= Beginning of Section =

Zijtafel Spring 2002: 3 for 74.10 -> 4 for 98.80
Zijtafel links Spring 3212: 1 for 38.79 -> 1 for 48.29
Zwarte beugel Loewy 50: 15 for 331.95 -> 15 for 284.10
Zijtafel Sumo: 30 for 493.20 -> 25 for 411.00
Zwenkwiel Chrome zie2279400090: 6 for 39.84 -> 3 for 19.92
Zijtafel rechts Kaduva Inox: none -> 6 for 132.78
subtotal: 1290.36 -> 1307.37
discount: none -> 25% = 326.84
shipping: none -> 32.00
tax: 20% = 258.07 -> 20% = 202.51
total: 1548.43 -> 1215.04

= End of Section =
= Beginning of Section =

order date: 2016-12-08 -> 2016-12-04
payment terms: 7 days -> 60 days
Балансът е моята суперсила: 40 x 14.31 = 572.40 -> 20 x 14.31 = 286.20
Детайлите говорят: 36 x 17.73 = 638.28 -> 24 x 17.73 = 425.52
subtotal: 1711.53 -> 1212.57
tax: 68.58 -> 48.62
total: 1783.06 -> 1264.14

= End of Section =
= Beginning of Section =

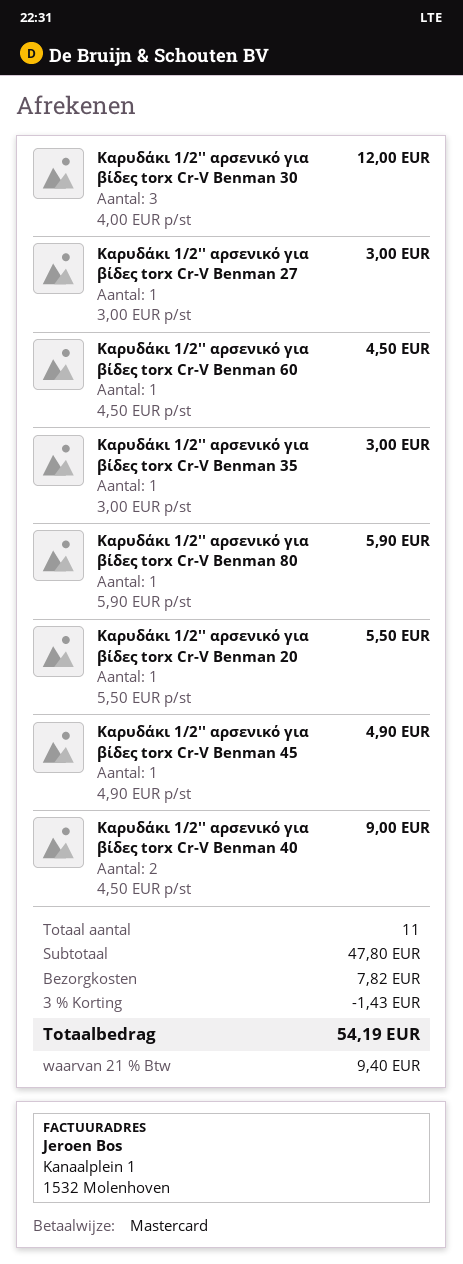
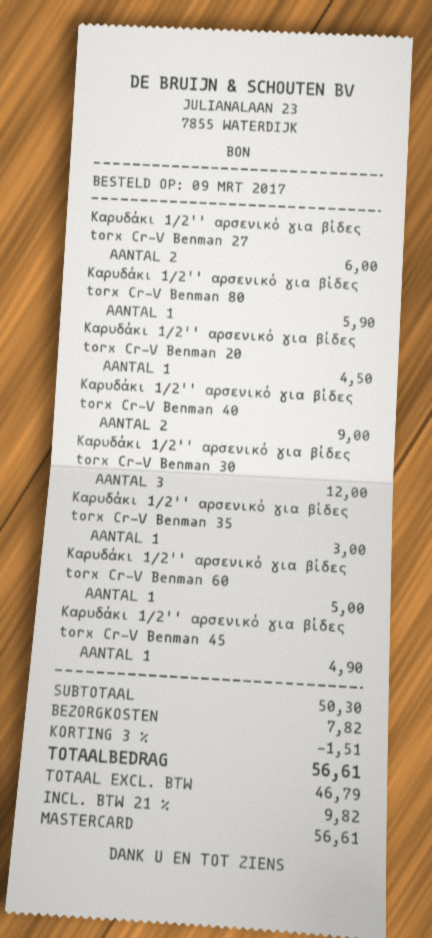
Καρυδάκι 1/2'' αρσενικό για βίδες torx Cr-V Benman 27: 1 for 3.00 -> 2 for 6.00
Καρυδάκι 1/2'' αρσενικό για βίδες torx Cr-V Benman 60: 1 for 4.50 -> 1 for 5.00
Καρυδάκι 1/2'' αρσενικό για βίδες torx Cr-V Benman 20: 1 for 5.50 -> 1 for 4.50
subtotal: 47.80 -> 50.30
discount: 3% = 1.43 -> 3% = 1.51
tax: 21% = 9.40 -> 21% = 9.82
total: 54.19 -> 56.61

= End of Section =

__What needs to be done__:
The required answer is each line of the entries containing the string "Zijtafel".

__Answer to this problem__:
Zijtafel Spring 2002: 3 for 74.10 -> 4 for 98.80
Zijtafel links Spring 3212: 1 for 38.79 -> 1 for 48.29
Zijtafel Sumo: 30 for 493.20 -> 25 for 411.00
Zijtafel rechts Kaduva Inox: none -> 6 for 132.78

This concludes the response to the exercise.